Content revision data:
◆ ◆ ◆

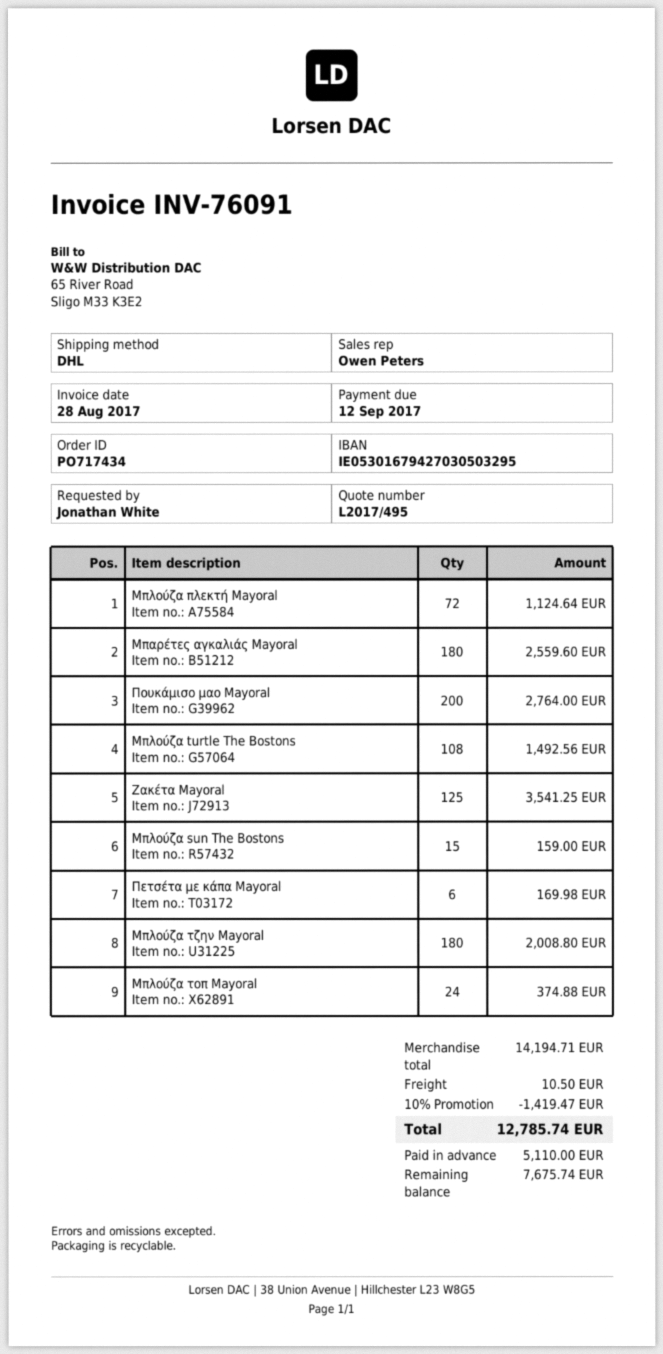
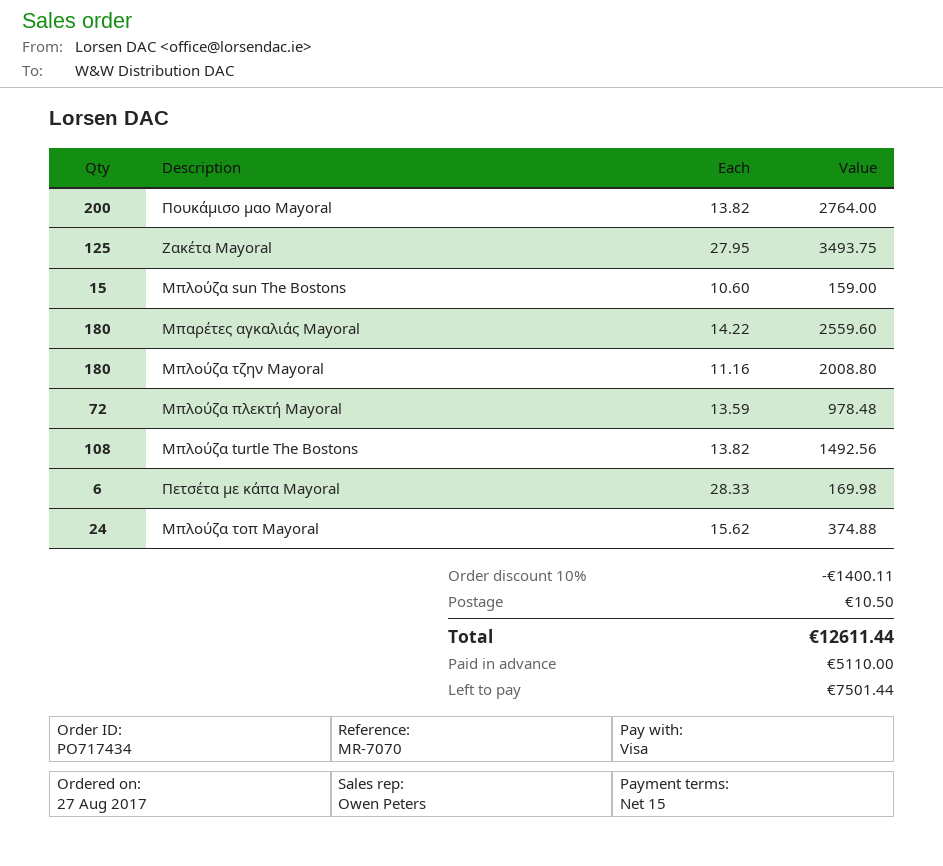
Μπλούζα πλεκτή Mayoral: 72 for 1124.64 -> 72 for 978.48
Ζακέτα Mayoral: 125 for 3541.25 -> 125 for 3493.75
discount: 10% = 1419.47 -> 10% = 1400.11
total: 12785.74 -> 12611.44
balance: 7675.74 -> 7501.44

◆ ◆ ◆

> What to work on
Please print exactly the lines of the entries above, beginning with the line that contains "discount: 10% = 1419.47 -> 10% = 1400.11" and ending with the last line.

> Written response
discount: 10% = 1419.47 -> 10% = 1400.11
total: 12785.74 -> 12611.44
balance: 7675.74 -> 7501.44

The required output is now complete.